There used to be two of us always on the look-out for life ... now there is only one, and nothing will ever be quite such fun again.


I remember my astonishment at being called a Christian.

I always enjoy the different feeling there is in a house when one is alone in it.

What a difference there is between wearing even the skimpiest bathing suit and wearing nothing! After a few minutes I seemed to live in every inch of my body as fully as I usually do in my head and my hands and my heart. I had the fascinating feeling that I could think as easily with my limbs as with my brain — and suddenly the whole of me thought that Topaz's nonsense about communing with nature isn't nonsense at all. the warmth of the sun felt like enormous hands pressing gently on me, the flutter of the air was like delicate fingers ... I expect it was what Topaz means by "pagan." Anyway, it was thrilling.

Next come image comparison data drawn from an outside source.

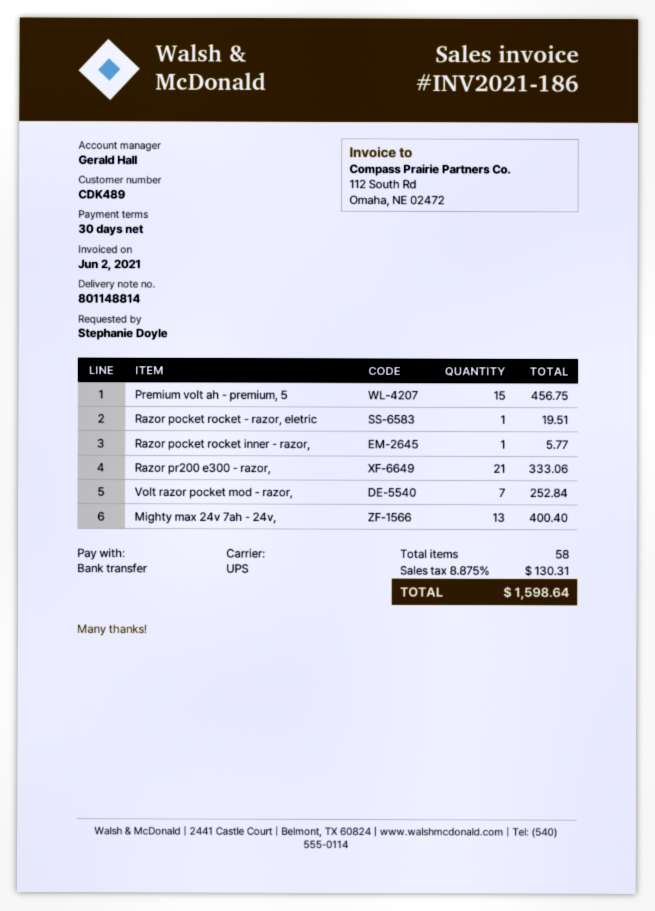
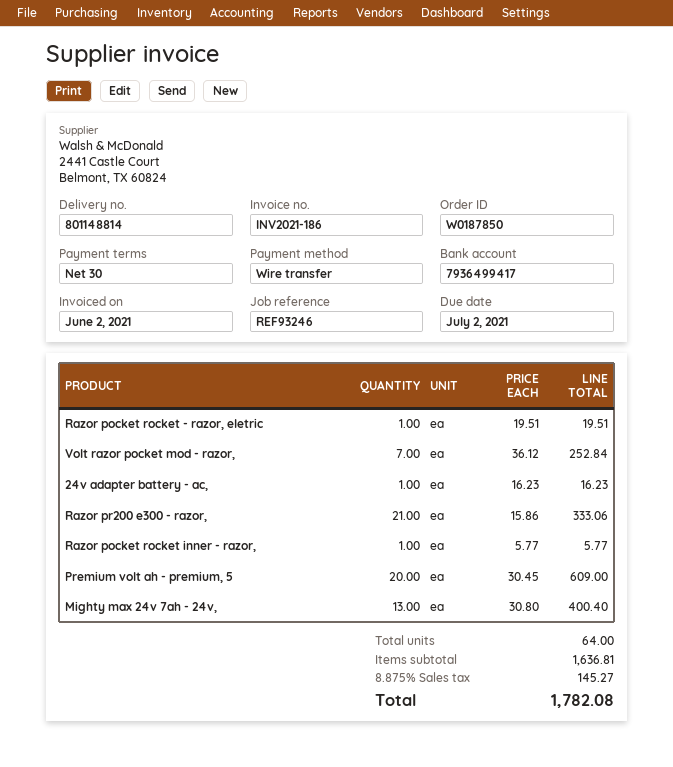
Premium volt ah - premium, 5: 15 for 456.75 -> 20 for 609.00
24v adapter battery - ac,: none -> 1 for 16.23
total quantity: 58 -> 64
tax: 8.875% = 130.31 -> 8.875% = 145.27
total: 1598.64 -> 1782.08

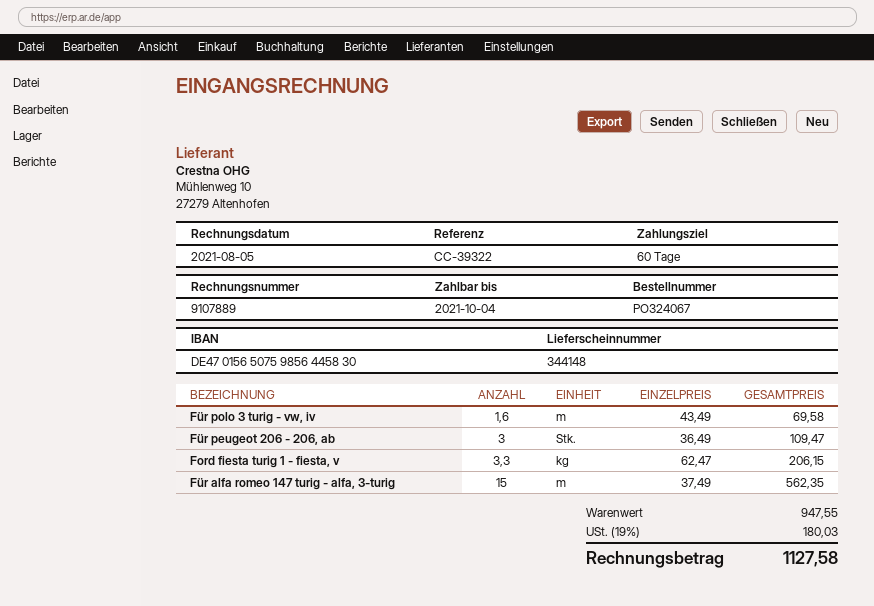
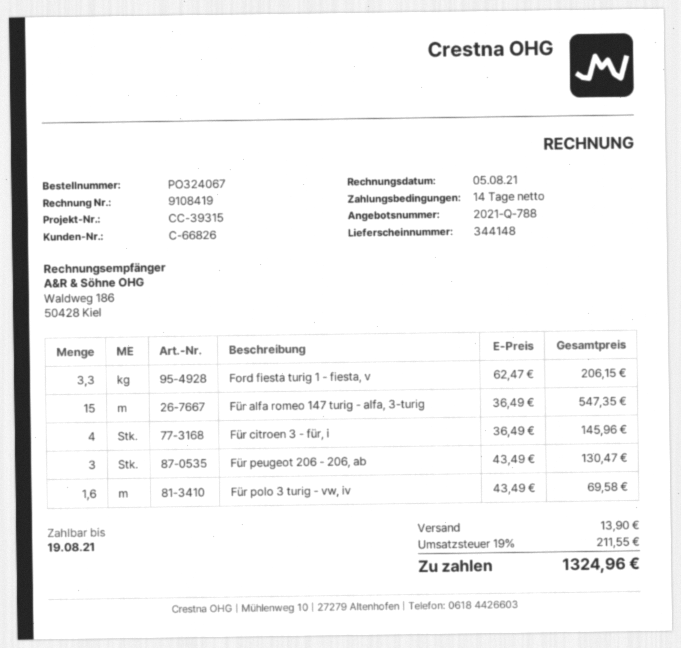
invoice number: 9107889 -> 9108419
payment terms: 60 days -> 14 days
due date: 2021-10-04 -> 2021-08-19
reference: CC-39322 -> CC-39315
Für peugeot 206 - 206, ab: 3 x 36.49 = 109.47 -> 3 x 43.49 = 130.47
Für alfa romeo 147 turig - alfa, 3-turig: 15 x 37.49 = 562.35 -> 15 x 36.49 = 547.35
Für citroen 3 - für, i: none -> 4 x 36.49 = 145.96
shipping: none -> 13.90
tax: 19% = 180.03 -> 19% = 211.55
total: 1127.58 -> 1324.96

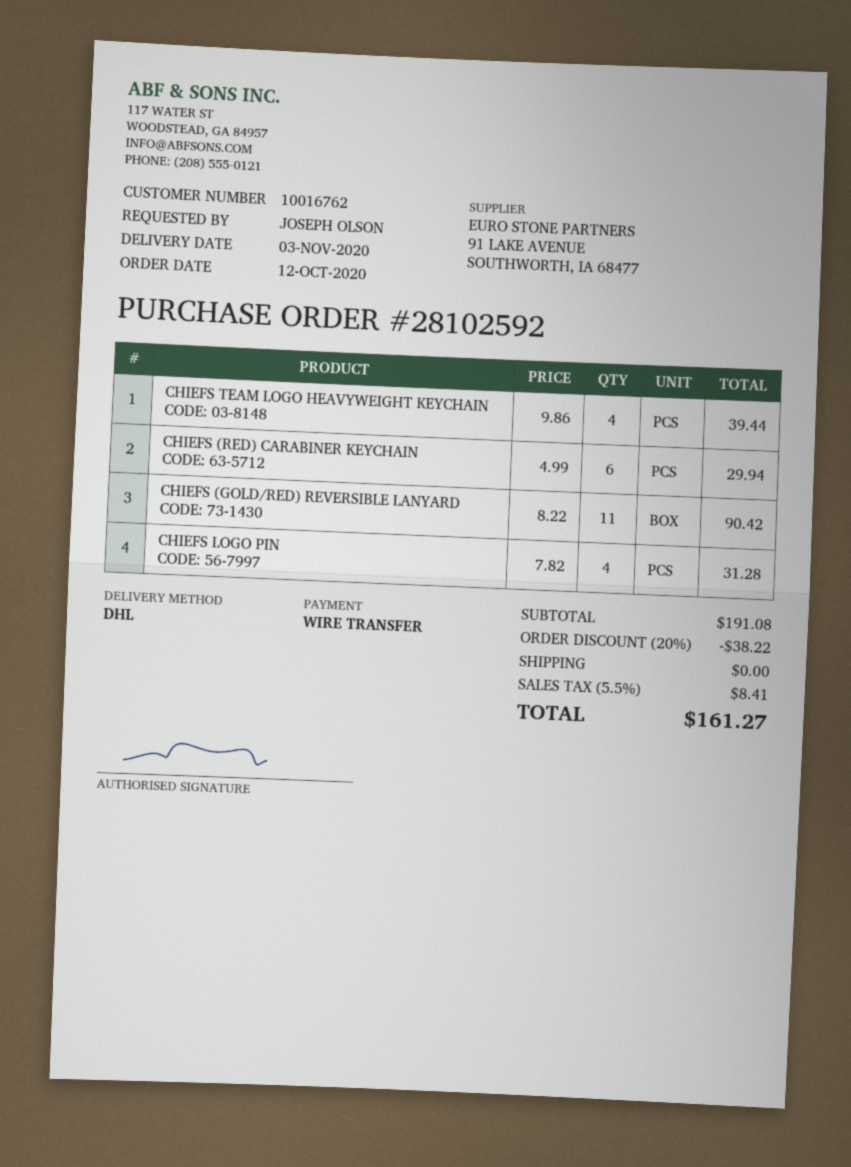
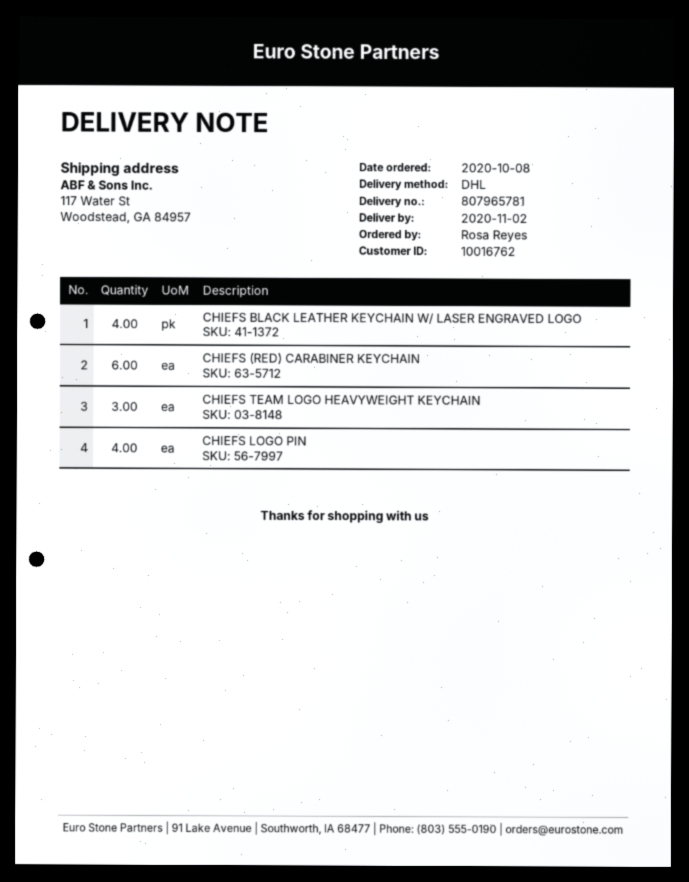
order date: 2020-10-12 -> 2020-10-08
delivery date: 2020-11-03 -> 2020-11-02
ordered by: JOSEPH OLSON -> Rosa Reyes
CHIEFS TEAM LOGO HEAVYWEIGHT KEYCHAIN: 4 -> 3
CHIEFS (GOLD/RED) REVERSIBLE LANYARD: 11 -> none
CHIEFS BLACK LEATHER KEYCHAIN W/ LASER ENGRAVED LOGO: none -> 4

Americans do seem to say things which make the English notice England.

The one piece of Bach I learnt made me feel I was being repeatedly hit on the head with a teaspoon.

(dancing with Simon) I seemed to move with a pleasure that was mindless.

It was as if my real feelings were down fathoms deep in my mind and what we said was just a feathery surface spray.

Everything in the least connected with him has value for me; if someone even mentions his name it is like a little present to me.

If only I could have been more fascinating!

I think Americans kiss rather easily and frequently.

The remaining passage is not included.